# Task prompt
With the material below, print exactly the lines between the line holding "[167,630,419,647] notes, under" and the line holding "(614, 1157) none", inclusive. Add nothing else.

# Data records
BEGIN

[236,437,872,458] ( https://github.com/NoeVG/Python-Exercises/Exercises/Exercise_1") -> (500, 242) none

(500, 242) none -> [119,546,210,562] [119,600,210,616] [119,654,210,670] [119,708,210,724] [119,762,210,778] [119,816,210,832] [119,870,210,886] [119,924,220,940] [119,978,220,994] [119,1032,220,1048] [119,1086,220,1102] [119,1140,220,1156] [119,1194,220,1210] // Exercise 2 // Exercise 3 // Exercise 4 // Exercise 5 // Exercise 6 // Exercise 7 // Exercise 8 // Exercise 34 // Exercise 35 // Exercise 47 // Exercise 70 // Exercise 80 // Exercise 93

END
BEGIN

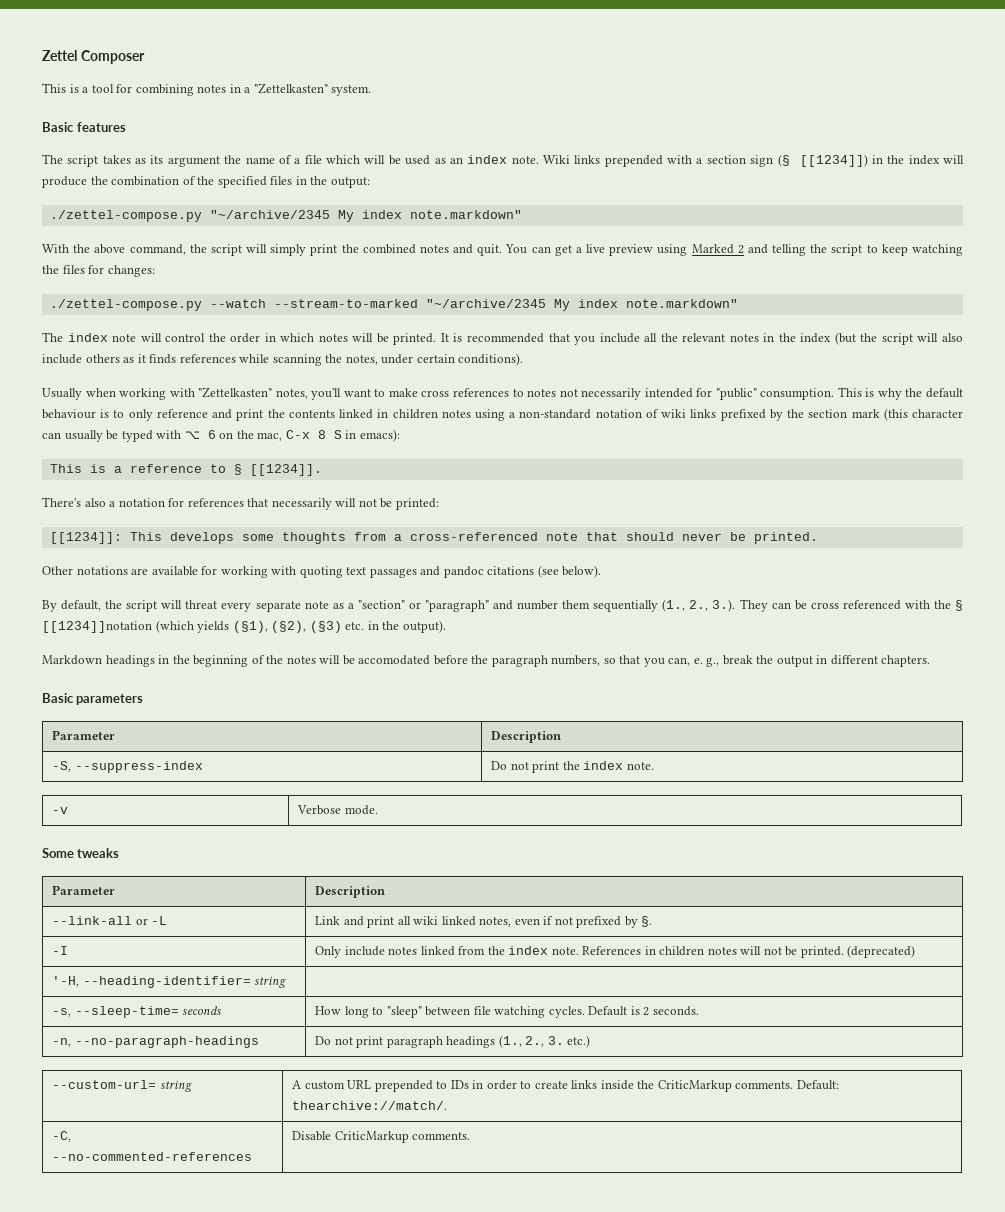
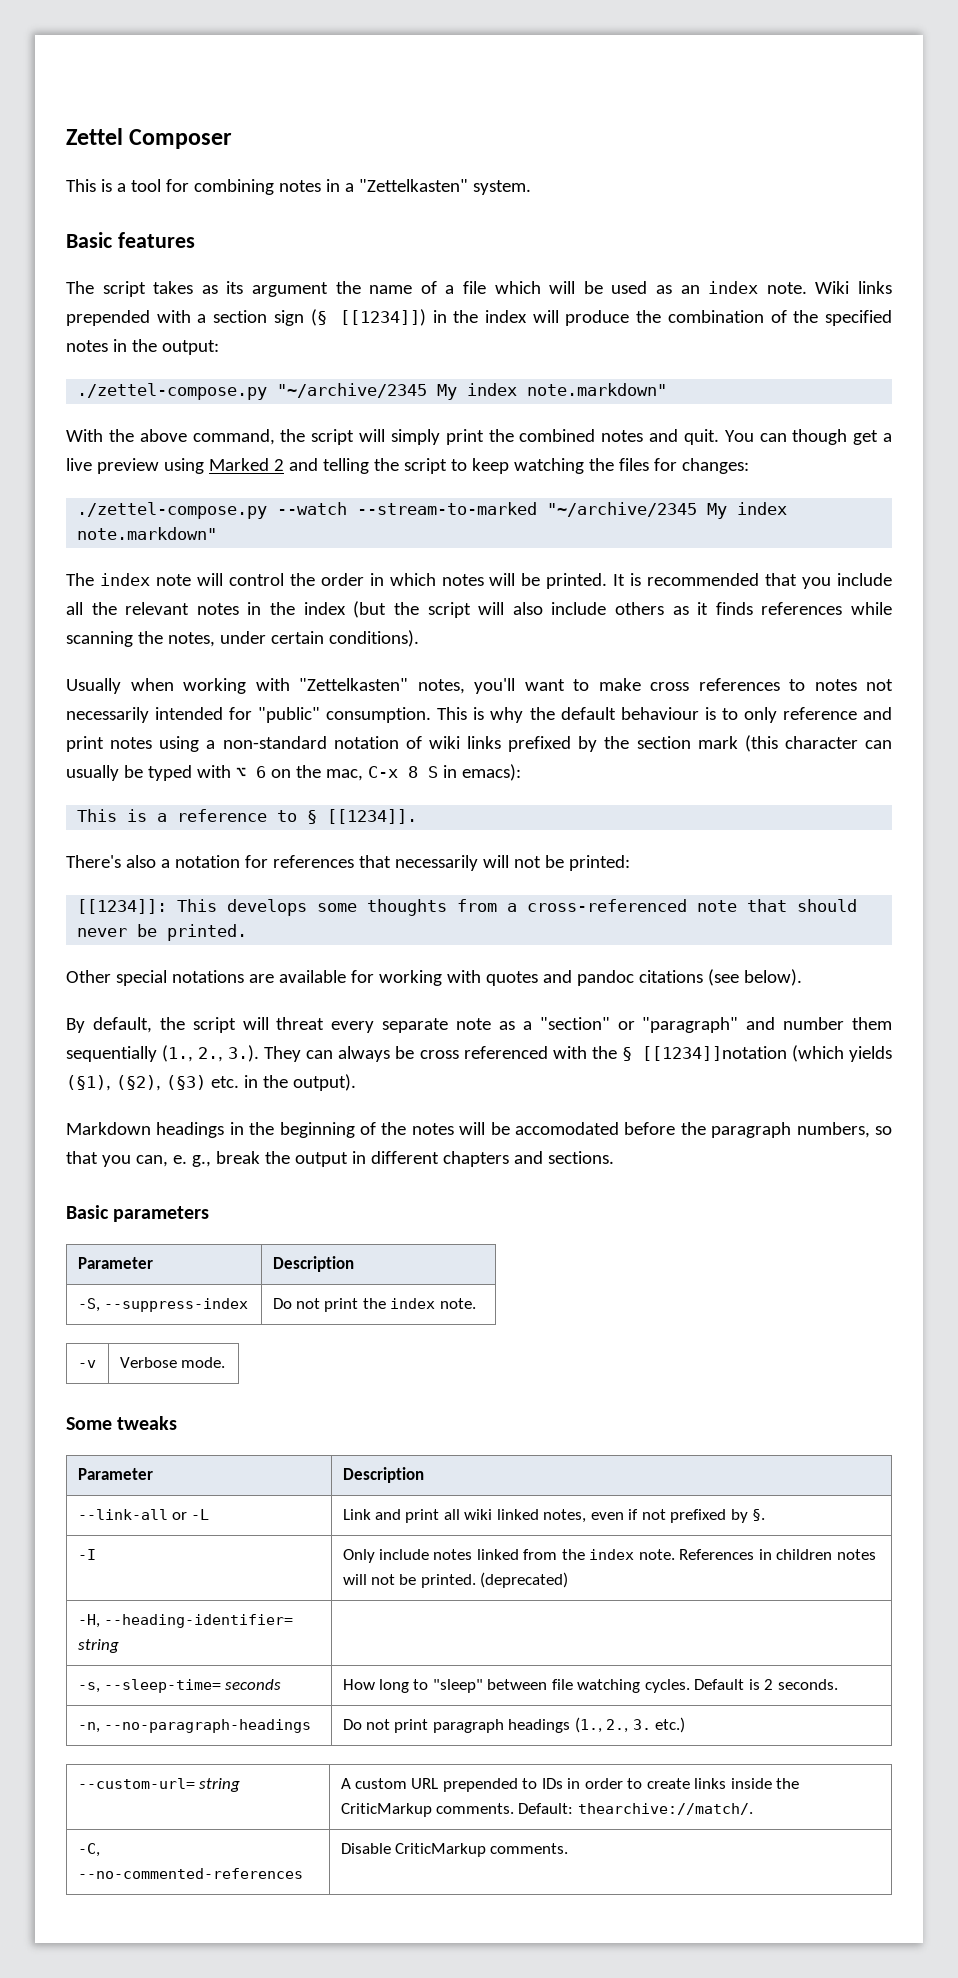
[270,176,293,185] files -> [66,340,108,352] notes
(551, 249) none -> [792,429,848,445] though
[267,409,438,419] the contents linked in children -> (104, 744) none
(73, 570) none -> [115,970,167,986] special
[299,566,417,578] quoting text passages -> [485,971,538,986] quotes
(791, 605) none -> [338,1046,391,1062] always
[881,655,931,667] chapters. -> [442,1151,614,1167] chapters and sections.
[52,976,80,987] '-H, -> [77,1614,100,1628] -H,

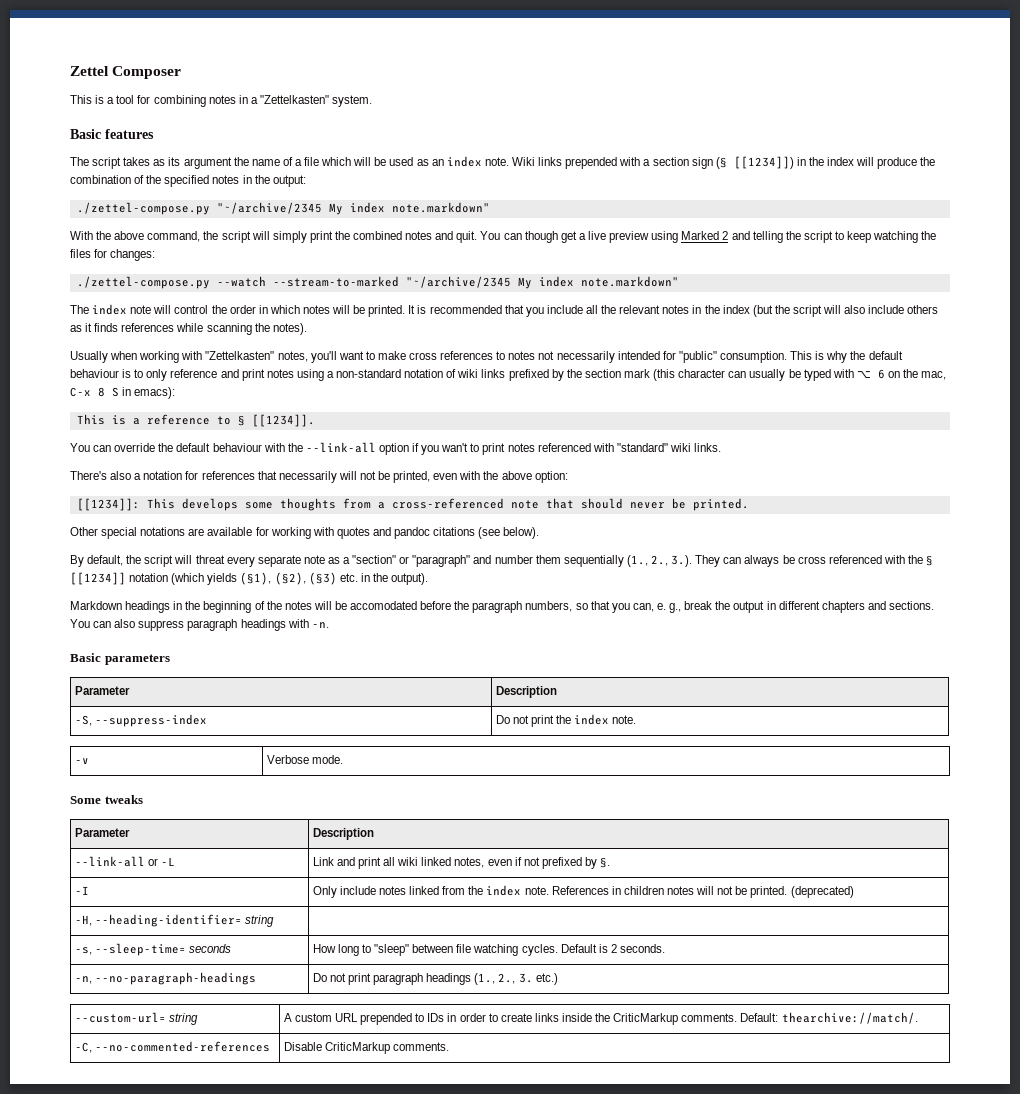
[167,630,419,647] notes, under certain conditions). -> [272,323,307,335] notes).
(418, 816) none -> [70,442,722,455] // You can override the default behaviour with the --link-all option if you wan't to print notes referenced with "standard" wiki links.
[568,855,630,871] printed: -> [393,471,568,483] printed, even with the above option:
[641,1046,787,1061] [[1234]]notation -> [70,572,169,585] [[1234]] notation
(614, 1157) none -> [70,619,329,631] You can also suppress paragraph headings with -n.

END

# Expected answer
[167,630,419,647] notes, under certain conditions). -> [272,323,307,335] notes).
(418, 816) none -> [70,442,722,455] // You can override the default behaviour with the --link-all option if you wan't to print notes referenced with "standard" wiki links.
[568,855,630,871] printed: -> [393,471,568,483] printed, even with the above option:
[641,1046,787,1061] [[1234]]notation -> [70,572,169,585] [[1234]] notation
(614, 1157) none -> [70,619,329,631] You can also suppress paragraph headings with -n.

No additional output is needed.